Erzincan 1938 senesinde pek çok köylünün sebepsiz yere kurşuna dizildiği yolunda ihbar ile iddiayı şehrimiz savcılığı kanalı ile yapan Doğan Kılıç, dün de Erzincan Savcılığına gönderilmek üzere savcılığa bir ihbar dilekçesi vermiştir. Dâvacı ve muhbir Doğan, bu dilekçesinde, Erzincan Valisinin kovuşturmanın açılması üzerine köydeki mağdur ailelerine mânevi baskı yaptığını iddia etmekte ve hakkında bu yolda kovuşturma açılmasını istemektedir.

Aslen Erzincanlı olup, şehrimizin Fatih semtinde oturan Doğan Kılıç’ın 1938 senesinden babası ve tanıdıklarının sebebsiz kurşuna dizildiklerini 1957 senesi içinde ihbar ve iddiasından sonra, Erzincanlı diğer 4 muhbir de aynı şekilde başvurmuşlardır. Şehrimiz ilgili makamları iddia üzerine derhal gerekli işlemleri yamışlardır.” (7 Mayıs 1958, Cumhuriyet)

Çin Edebiyatı Antolojisi

1960 yılların başında İstanbul’da basın ve sanat dünyasında görünür olmaya başlar. 1960 yılında İngilizceden çevirterek hazırladığı Çin Edebiyatı Antolojisi’ni yayımlar. Kitabın girişinde şöyle bir açıklama yapar. ”Bu kitabın çıkışına sebep olan eski reisicumhur Truman zamanındaki Birleşik Amerika Cumhuriyetleri Dışişleri Bakanı Mr.

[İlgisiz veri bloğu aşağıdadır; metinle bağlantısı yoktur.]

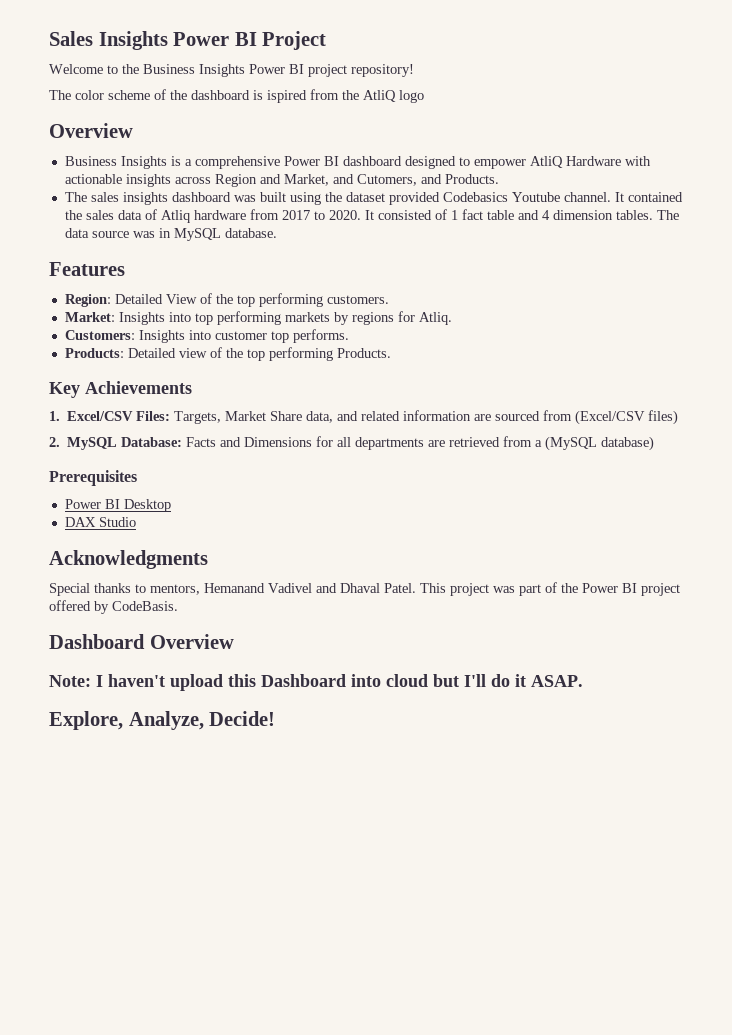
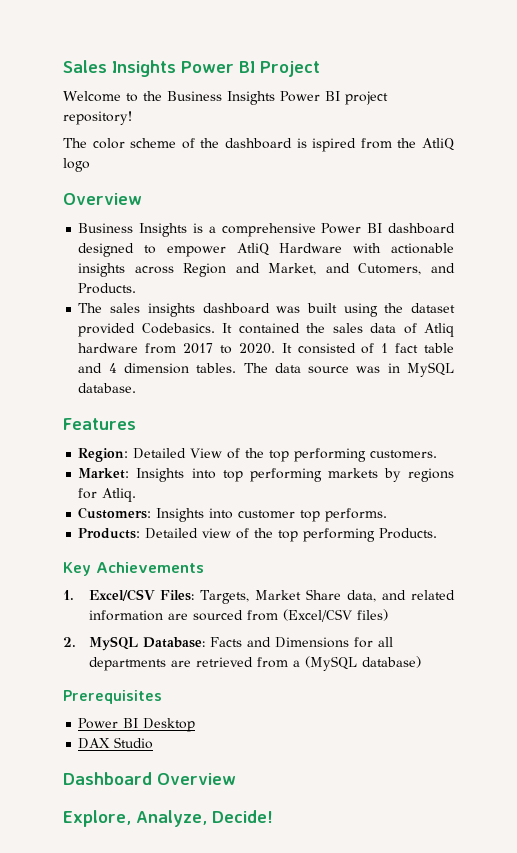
- The sales insights dashboard was built using the dataset provided Codebasics Youtube channel.
+ The sales insights dashboard was built using the dataset provided Codebasics.
- Acknowledgments
- Special thanks to mentors, Hemanand Vadivel and Dhaval Patel. This project was part of the Power BI project offered by CodeBasis.
  Dashboard Overview
- Note: I haven't upload this Dashboard into cloud but I'll do it ASAP.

Burns ve Miss Wilma Smith’e, kitabın umumi durumu hakkında kıymetli fikirlerini istifadeli kılan Sayın Hayati Sencer’e, bir sürü yardımlarda bulunan eşim Nurhan Kılıç Şıhhasananlı’ya, desen, tanzim ve basılışta kıymetli fikirlerini ve yardımlarını esirgemeyen matbaacı Sayın Mehmet Sucuoğlu’na, cesaret verici muhterem teşviklerini esirgemeyen Sayın Zeynel Gündoğdu’ya hürmet ve teşekkürlerimi bildirmeyi borç bilirim.”  Bu kısa girişin altına da ‘6/1/1960, Erzincan’ diye bir not düşmüş.1962’de yayın hayatına başlayan Barış Dünyası dergisine de yazar. (1)

Hawar ve Roja Newe

Ve 15 Mayıs 1963 yılında Kürt gazeteceliğinde önemli bir yeri olan ve ilk modern Kirmanckî metinlerin yer aldığı Roja Newe gazetesiyle karşımıza çıkar. 15 Mayıs Kürtler ve Kürt yayıncılığı için önemli bir tarih. Zira Celadet Bedirxan 1932 yılında Şam’da o gün Hawar’ı yayımladı. Roja Newe’ni böyle bir günden çıkmasının tesadüf olacağını düşünmüyorum. Doğan Kılıç gibi Kürtçe üzerine çalışmış ve birkaç lisan birisinin bu tarihi bilinçli olarak tercih ettiğine inanıyorum.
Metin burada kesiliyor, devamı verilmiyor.